Records for processing ::
=====

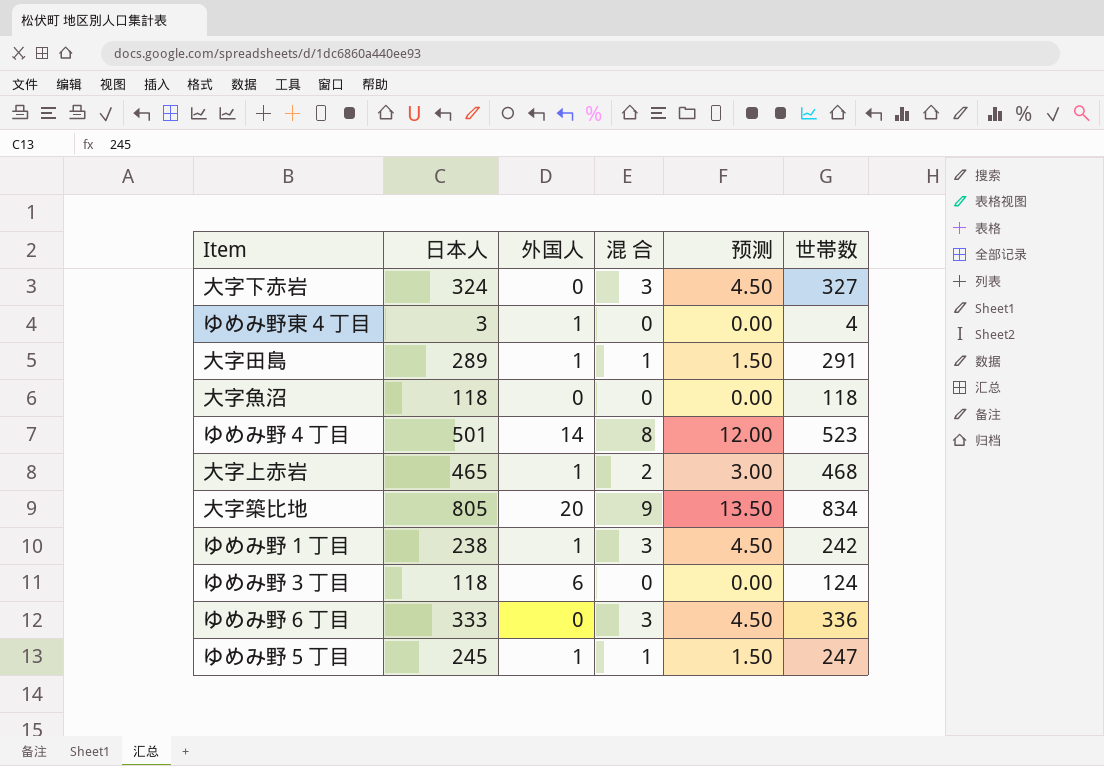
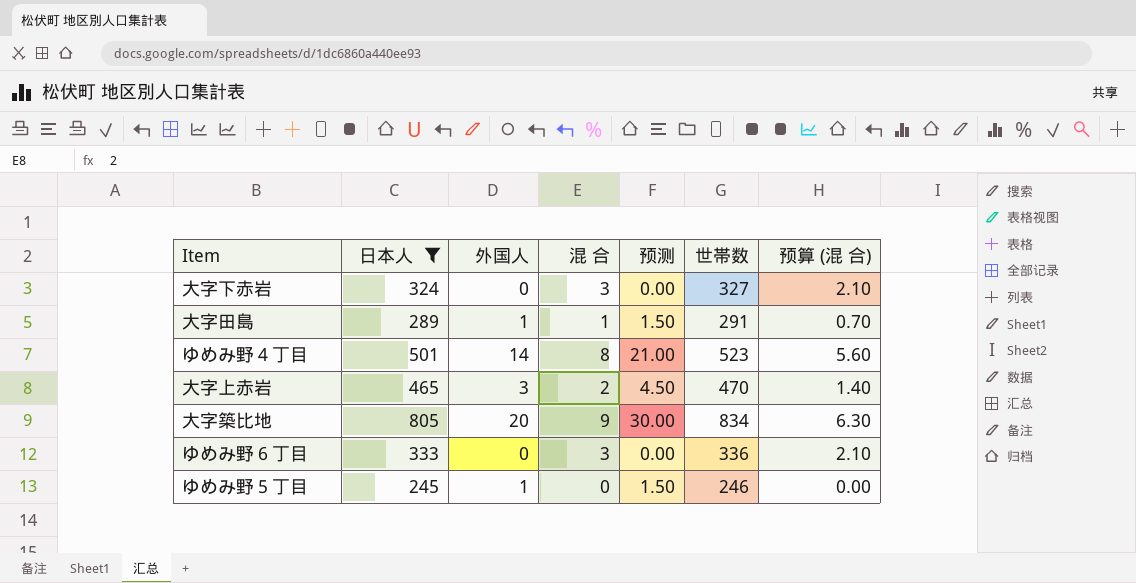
filter: none -> 日本人 >= 245
column 预测 | formula: [混 合] * 1.5 -> [外国人] * 1.5
column 预算 (混 合) | formula: none -> [混 合] * 0.7
大字上赤岩 | 外国人: 1 -> 3
大字上赤岩 | 世帯数: 468 -> 470
ゆめみ野５丁目 | 混 合: 1 -> 0
ゆめみ野５丁目 | 世帯数: 247 -> 246

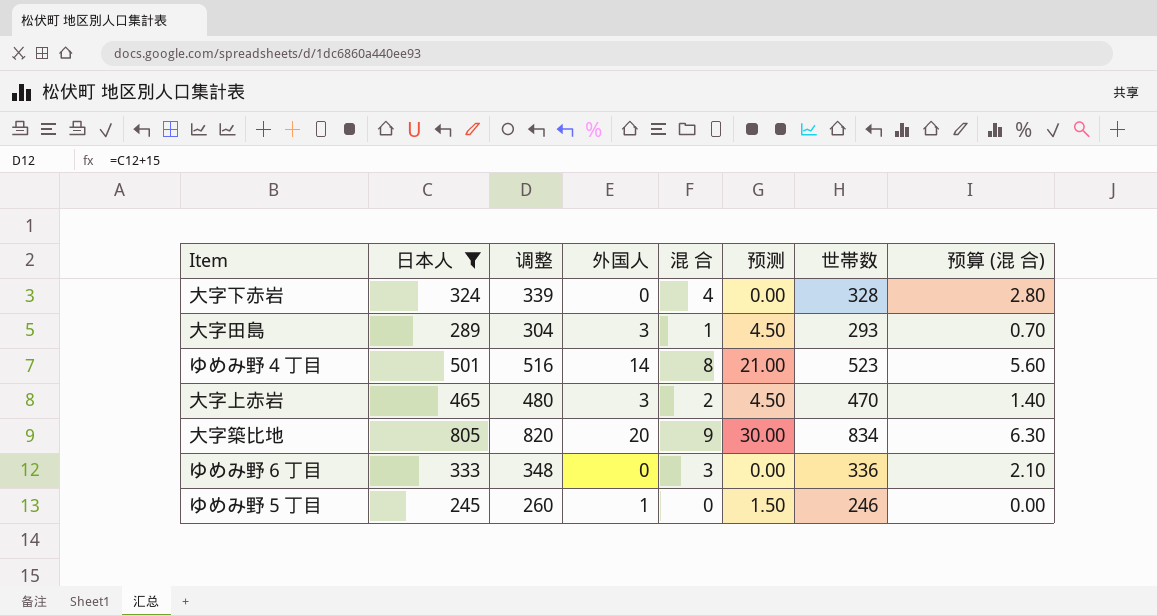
column 调整 | formula: none -> [日本人] + 15
大字下赤岩 | 混 合: 3 -> 4
大字下赤岩 | 世帯数: 327 -> 328
大字下赤岩 | 预算 (混 合): 2.10 -> 2.80
大字田島 | 外国人: 1 -> 3
大字田島 | 预测: 1.50 -> 4.50
大字田島 | 世帯数: 291 -> 293

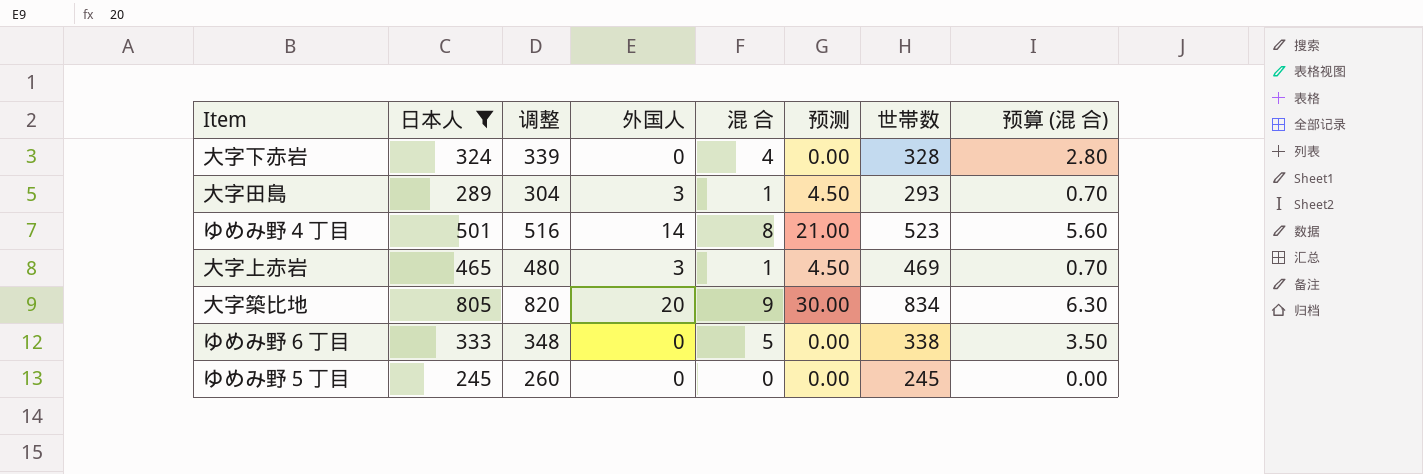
大字上赤岩 | 混 合: 2 -> 1
大字上赤岩 | 世帯数: 470 -> 469
大字上赤岩 | 预算 (混 合): 1.40 -> 0.70
ゆめみ野６丁目 | 混 合: 3 -> 5
ゆめみ野６丁目 | 世帯数: 336 -> 338
ゆめみ野６丁目 | 预算 (混 合): 2.10 -> 3.50
ゆめみ野５丁目 | 外国人: 1 -> 0
ゆめみ野５丁目 | 预测: 1.50 -> 0.00
ゆめみ野５丁目 | 世帯数: 246 -> 245

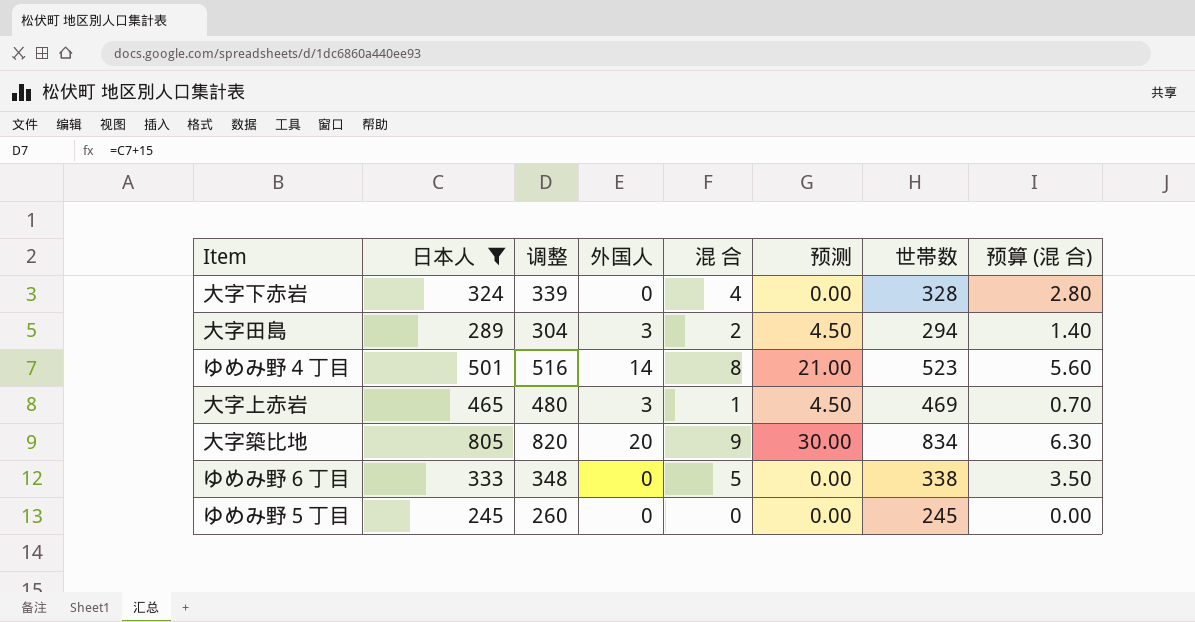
大字田島 | 混 合: 1 -> 2
大字田島 | 世帯数: 293 -> 294
大字田島 | 预算 (混 合): 0.70 -> 1.40

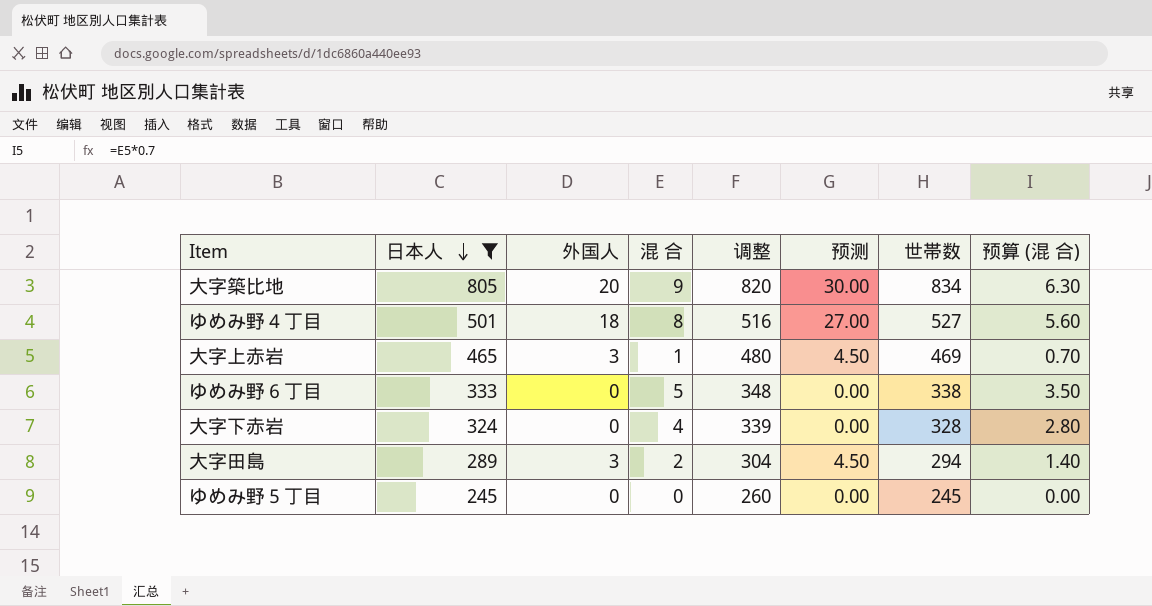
row order: none -> 日本人 descending
column 调整 | position: 3 -> 5
ゆめみ野４丁目 | 外国人: 14 -> 18
ゆめみ野４丁目 | 预测: 21.00 -> 27.00
ゆめみ野４丁目 | 世帯数: 523 -> 527

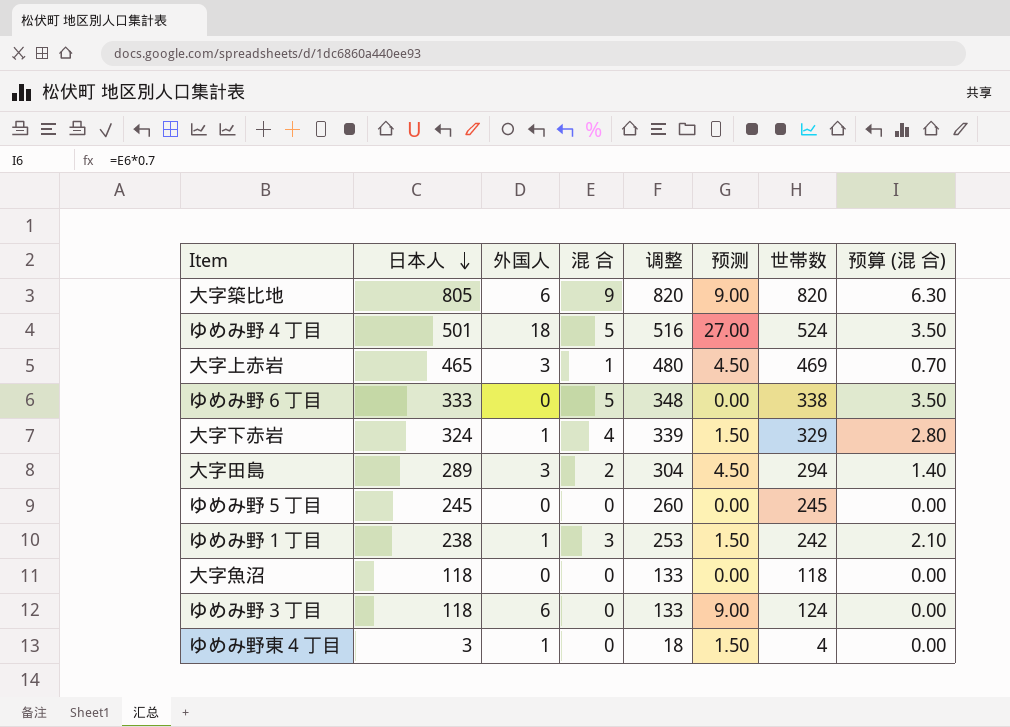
filter: 日本人 >= 245 -> none
大字築比地 | 外国人: 20 -> 6
大字築比地 | 预测: 30.00 -> 9.00
大字築比地 | 世帯数: 834 -> 820
ゆめみ野４丁目 | 混 合: 8 -> 5
ゆめみ野４丁目 | 世帯数: 527 -> 524
ゆめみ野４丁目 | 预算 (混 合): 5.60 -> 3.50
大字下赤岩 | 外国人: 0 -> 1
大字下赤岩 | 预测: 0.00 -> 1.50
大字下赤岩 | 世帯数: 328 -> 329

=====

Extract the lines exactly, please: the first line of the listing, the line with "ゆめみ野５丁目 | 世帯数: 246 -> 245", and every line between them, but no pictures.

Exercise output ::
filter: none -> 日本人 >= 245
column 预测 | formula: [混 合] * 1.5 -> [外国人] * 1.5
column 预算 (混 合) | formula: none -> [混 合] * 0.7
大字上赤岩 | 外国人: 1 -> 3
大字上赤岩 | 世帯数: 468 -> 470
ゆめみ野５丁目 | 混 合: 1 -> 0
ゆめみ野５丁目 | 世帯数: 247 -> 246

column 调整 | formula: none -> [日本人] + 15
大字下赤岩 | 混 合: 3 -> 4
大字下赤岩 | 世帯数: 327 -> 328
大字下赤岩 | 预算 (混 合): 2.10 -> 2.80
大字田島 | 外国人: 1 -> 3
大字田島 | 预测: 1.50 -> 4.50
大字田島 | 世帯数: 291 -> 293

大字上赤岩 | 混 合: 2 -> 1
大字上赤岩 | 世帯数: 470 -> 469
大字上赤岩 | 预算 (混 合): 1.40 -> 0.70
ゆめみ野６丁目 | 混 合: 3 -> 5
ゆめみ野６丁目 | 世帯数: 336 -> 338
ゆめみ野６丁目 | 预算 (混 合): 2.10 -> 3.50
ゆめみ野５丁目 | 外国人: 1 -> 0
ゆめみ野５丁目 | 预测: 1.50 -> 0.00
ゆめみ野５丁目 | 世帯数: 246 -> 245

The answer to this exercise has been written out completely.